Open d'Australie : Et dire que Jennifer Brady était dans le mauvais avion…

Jennifer Brady jouera la finale de l'Australian Open
Jennifer Brady jouera la finale de l'Australian Open - © PATRICK HAMILTON - BELGA

Il faut l’avouer, tout le monde s’est trompé. De l’avis de tous, il était pratiquement impossible de briller à l’Australian Open si on avait eu la malchance de devoir subir une quarantaine stricte à son arrivée à Melbourne.

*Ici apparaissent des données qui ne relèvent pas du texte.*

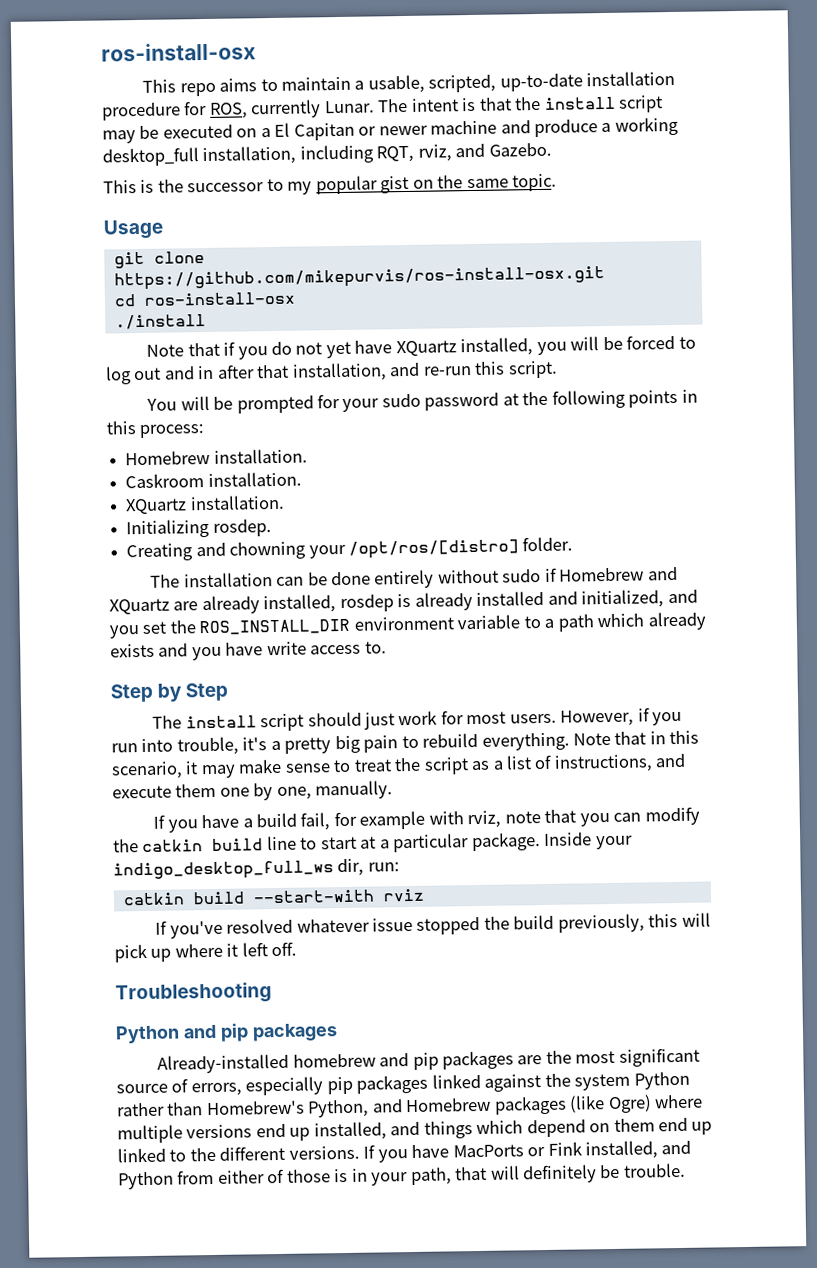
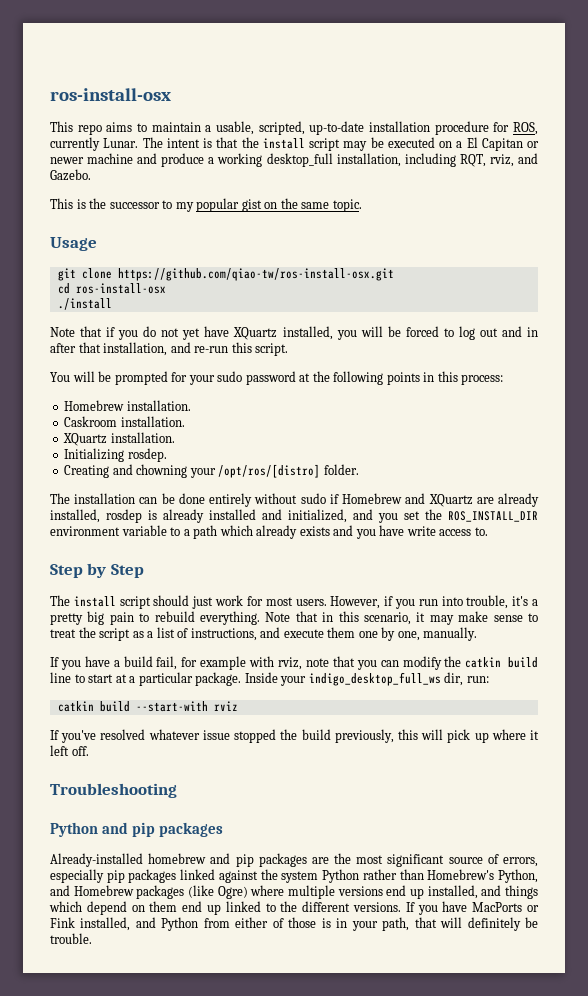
[113,266,605,291] https://github.com/mikepurvis/ros-install-osx.git -> [117,268,394,281] https://github.com/qiao-tw/ros-install-osx.git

Souvenez-vous… A la mi-janvier, 1200 personnes sont arrivées en Australie, à bord d’une quinzaine de charters. Chacun a été testé, et a filé dans sa chambre d’hôtel. Après trois ou quatre jours d’enfermement, les joueurs étaient censés pouvoir sortir cinq heures par jour, pour aller s’entraîner. Mais un grain de sable est venu enrayer le processus : des cas positifs au coronavirus ont été détectés dans trois des avions qui avaient amené ce beau monde. Et tous les passagers ont été placés en quarantaine stricte pendant quatorze jours.

Septante-deux joueurs et joueuses se sont retrouvés cloîtrés pendant deux semaines, sans pouvoir s’entraîner. Etait-ce équitable ? Certainement pas. Leurs chances de réussir un bon Grand Chelem étaient-elles compromises ? Tout le monde le pensait.

Et, en effet, d’anciennes gagnantes de l’Open d’Australie, Victoria Azarenka et Angelique Kerber, ont été éliminées dès le premier tour. Et le bilan de ceux qui avaient dû subir une quarantaine dure n’a pas été globalement très brillant.

A une exception près. L’Américaine Jennifer Brady est la seule "malchanceuse" à avoir franchi le cap de la première semaine. Et on la retrouvera en finale, face à Naomi Osaka, samedi. Ce sera peut-être elle, la grande gagnante de l’Australian Open 2021.

Comment a-t-elle fait ? La principale intéressée a été la première étonnée de son parcours. Et puis, elle a réfléchi, et elle a expliqué. Après une saison 2020 écourtée mais intense, à l’issue de laquelle elle n’avait pas eu l’occasion de souffler, elle en a profité pour recharger ses batteries. Elle s’est levée plus tard, elle s’est reposée, elle s’est apaisée. Elle a évidemment bossé, aussi, avec beaucoup de rigueur. Sur son vélo d’appartement, avec des balles, avec des haltères.

Wim Fissette, le coach belge de Naomi Osaka, la future adversaire de Jennifer Brady, n'est qu'à moitié étonné de son parcours. "Elle a un grand entraîneur, et un grand préparateur physique.  Ils ont fait un gros boulot, pendant ces deux semaines. Elle a eu la possibilité de vraiment travailler, même si c'était dans une chambre. J'ai parlé avec son coach, Michael Geserer, et il m'a raconté ce qu'elle a fait. C'était deux entraînements par jour, très durs. Après, elle était dans un bon état, physiquement. Et puis, c'est une fille qui a une très bonne mentalité."

Justement, Jennifer Brady a surtout fait un gros travail mental, basé sur l’acceptation de ce qu’elle ne pouvait pas combattre. "Au début, j’étais déçue, mais je me suis dit que j’allais bien, et qu’il y avait des choses plus graves que d’être coincée dans une chambre pendant quatorze jours. Ce n’était pas la préparation idéale, mais j’avais encore une semaine pour me préparer, après ma sortie".

Elle a connu des jours plus difficiles que d’autres, dans ses quelques mètres carrés, mais elle s’est dit que c’était la même chose sur un terrain. Parfois, on ne joue pas très bien, mais il faut malgré tout essayer de gagner.

On le dit depuis des mois, la faculté d’adaptation est l’une des clefs, en ce moment, sur le circuit tennistique.